Figure 1. Analysis of Bisphenol A (BPA) effects on Long Interspersed Element-1 (L1) transcription levels and H3K9me2 and H3K4me3 epigenetic marks. (a,b) L1-5' and L1-3' transcriptional analysis on young (passage 4, p4) Human Umbilical Vein Endothelial Cells (HUVEC) (a) and human colon adenocarcinona cell line HT29 (b) after 24 and 72 h exposure to 10 ng/mL or 1 µg/mL BPA; (c) Western blotting detection of H3 dimethylation at lysine 9 (H3K9me2) and H3 trimethylation at lysine 4 (H3K4me3) on HT29 cells after 24 and 72 h exposure to 10 ng/mL or 1 µg/mL BPA showing a single 17 kDa band identical to that observed for cells grown in control medium or in medium supplemented with vehicle, α-tubulin was used as loading control; (d) L1-5' and L1-3' transcription levels on aging HUVEC at passage 12 (p12) after 72 h exposure to 1 µg/mL BPA. Results in (a), (b), and (d) are shown as the mean log2 fold change (2−ΔΔCt) ± standard deviation in relation to equivalent cells exposed to vehicle alone. Values significantly different from vehicle are indicated, Student’s t test ** p < 0.01 and * p < 0.05.
Ijms 15 15791 g001
Furthermore, there is evidence that BPA exposure affects DNA methylation of various genes [12], as well as retroelement sequences [10]. However, information regarding BPA effects on histone modifications is almost inexistent [9]. Here, we analyzed BPA effects on global content of two H3 histone modifications (H3K4me3 and H3K9me2) in HT29 cells. H3K4me3 and H3K9me2 are generally associated to gene activation and silencing, respectively [30]. Immunoblotting of total protein extracts utilizing antibodies specific for each H3 modification revealed immunoreactive protein bands with the expected size of approximately 17 kDa (Figure 1c). No differences in the global content of modified histones were detected between BPA treatments and controls, as we have previously shown for HUVEC cells [14]. However, BPA induced modifications of these epigenetic marks at particular genes cannot be excluded. Previous results have shown that BPA increases expression of histone methyl transferase EZH2 resulting in increased trimethylation of H3K27 (H3K27me3), a modification associated with transcriptional repression [13]. Considering that H3K4 and H3K9 methylation is independent of EZH2 [31], our results suggest that BPA differentially affects distinct histone methylation pathways.

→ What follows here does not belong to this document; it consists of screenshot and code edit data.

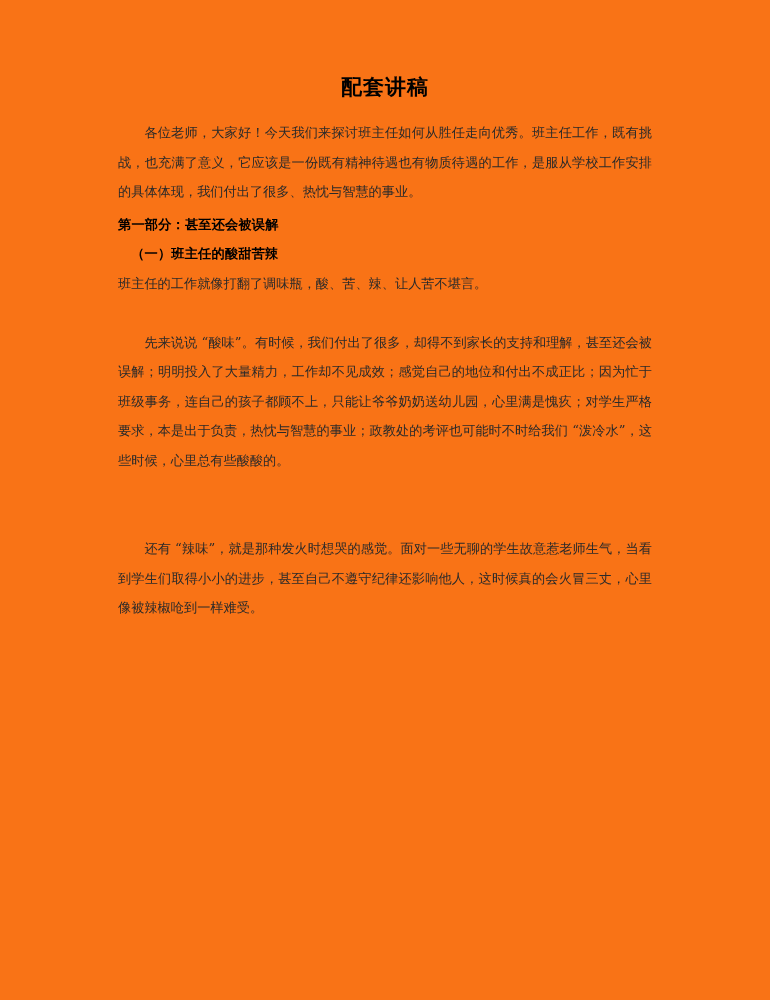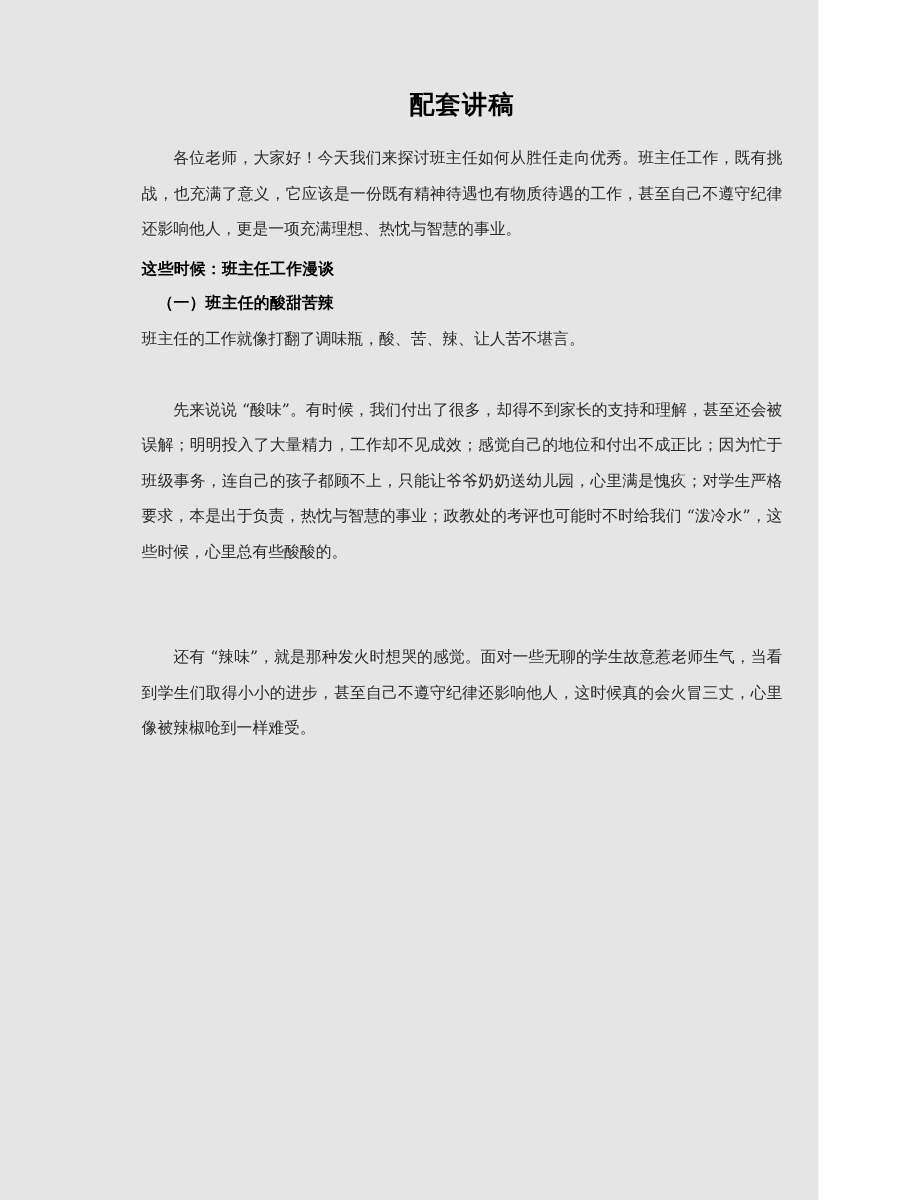"配套讲稿" .page { background: #e5e5e5 -> #f97316; width: 682px -> 770px }
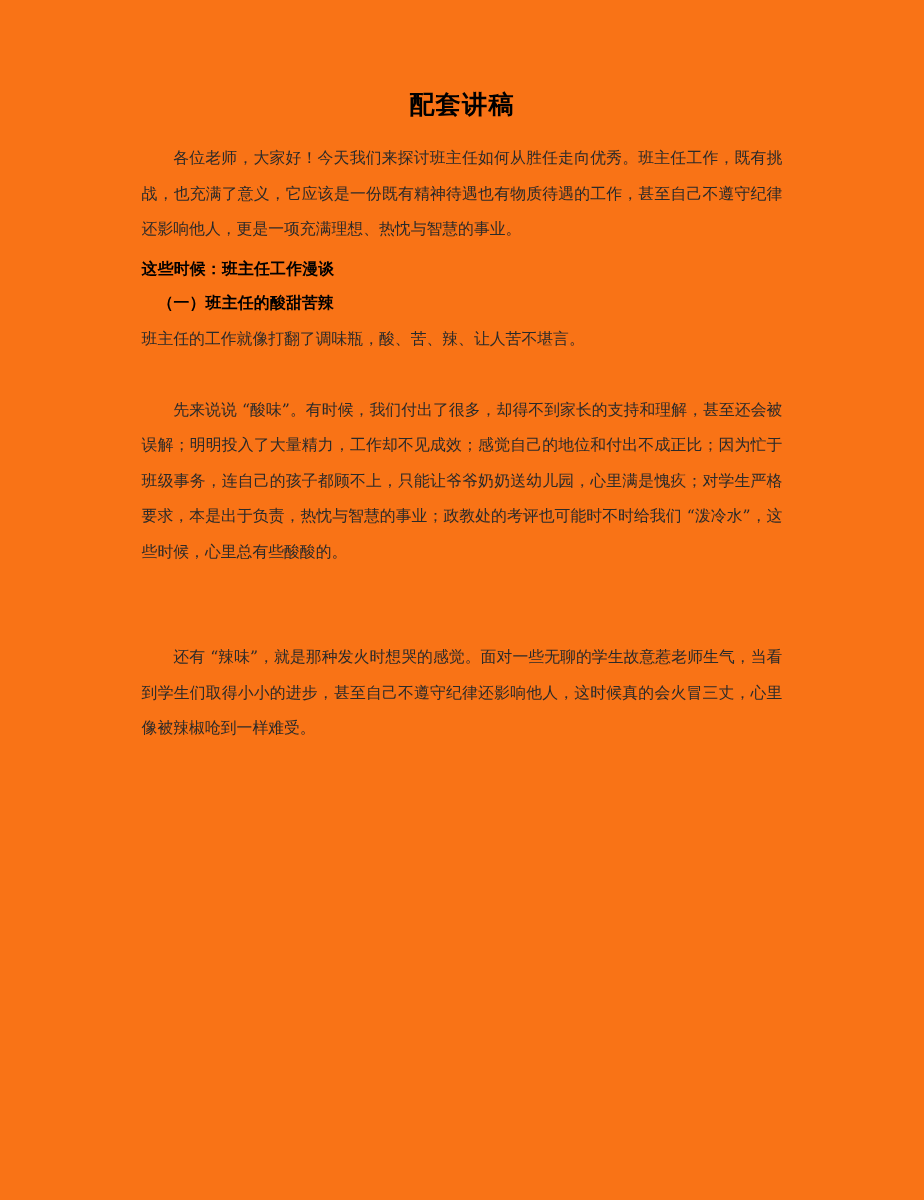"各位老师，大家好！今天我们来探讨班主任如何从胜任走向优秀。班主任工作，既有挑战，" p.para { text: 甚至自己不遵守纪律还影响他人，更是一项充满理想 -> 是服从学校工作安排的具体体现，我们付出了很多 }
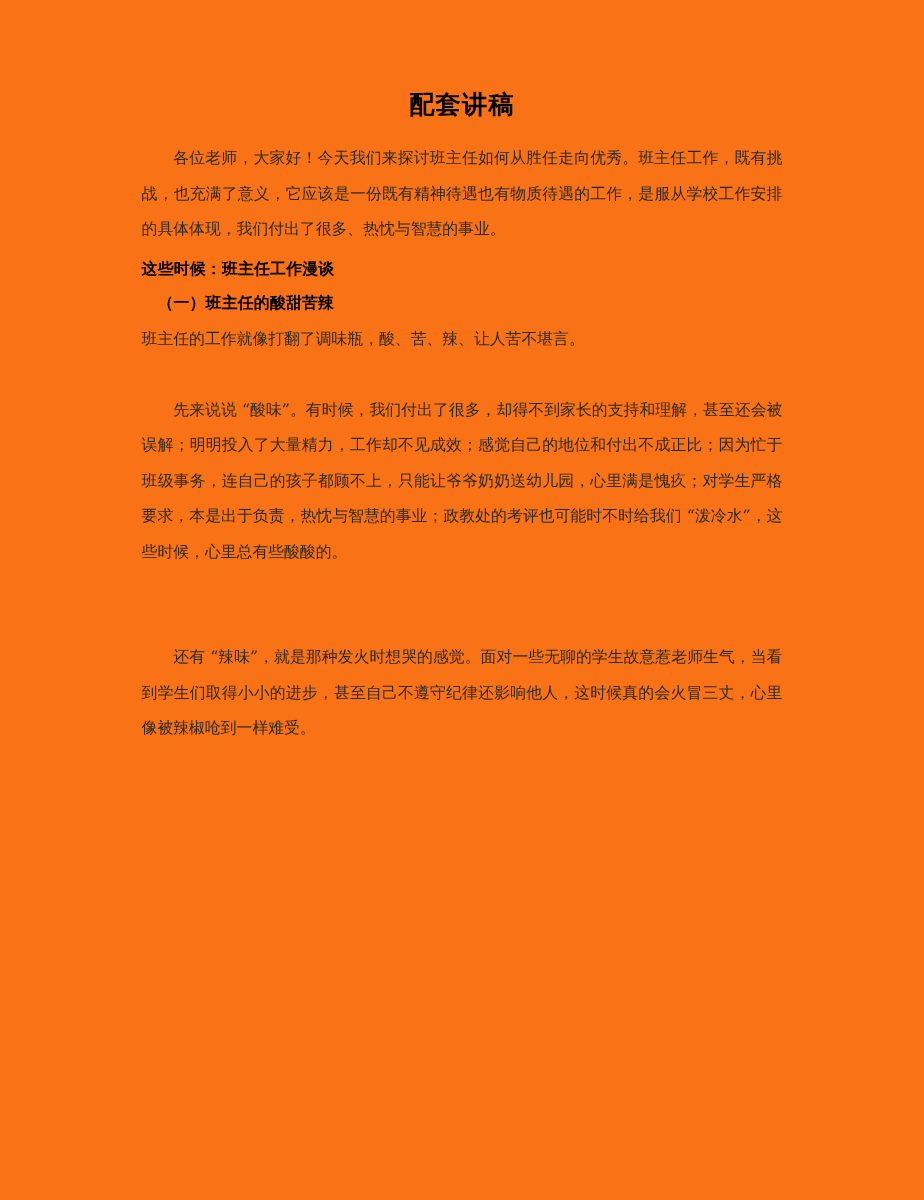"这些时候：班主任工作漫谈" p.heading { text: 这些时候：班主任工作漫谈 -> 第一部分：甚至还会被误解 }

L1 transcription analysis revealed that young primary HUVEC are more sensitive to BPA than HT29 cancer cells, in accordance with our previous results regarding BPA micronuclei induction and transcription alteration of chromosome segregation related genes [7]. The less pronounced response to BPA in HT29 is not related with lack of expression of estrogen receptors, since both HUVEC and HT29 cells express classical estrogen receptor beta and HT29 expresses also the G protein-coupled estrogen receptor 1 (GPER) [7]. It is important to notice that BPA affinity is considerably higher for GPER than for the classical ERs and recent studies have implicated this signaling pathway in BPA cellular response [32,33]. The lower responsiveness of HT29 may therefore be related with intrinsic features of cancer cells that render them more insensitive to external signals [34]. Given the higher BPA sensitivity of HUVEC and the fact that these are primary cells that undergo senescence in culture, BPA effects on L1 transcription in HUVEC at passage 12 (p12), i.e., senescent cells were also analyzed [35]. Opposite BPA effects were detected for both L1 sequences with a decrease in L1-5' (−0.377 ± 0.221) and an increase in L1-3' transcriptional levels (0.722 ± 0.423) on aging HUVEC (Figure 1d), suggesting that this chemical may induce epigenetic modifications unevenly throughout the genome. Furthermore, these results show that the effects of BPA on L1 transcription differ depending on culture time, with aging cells having a pronounced response.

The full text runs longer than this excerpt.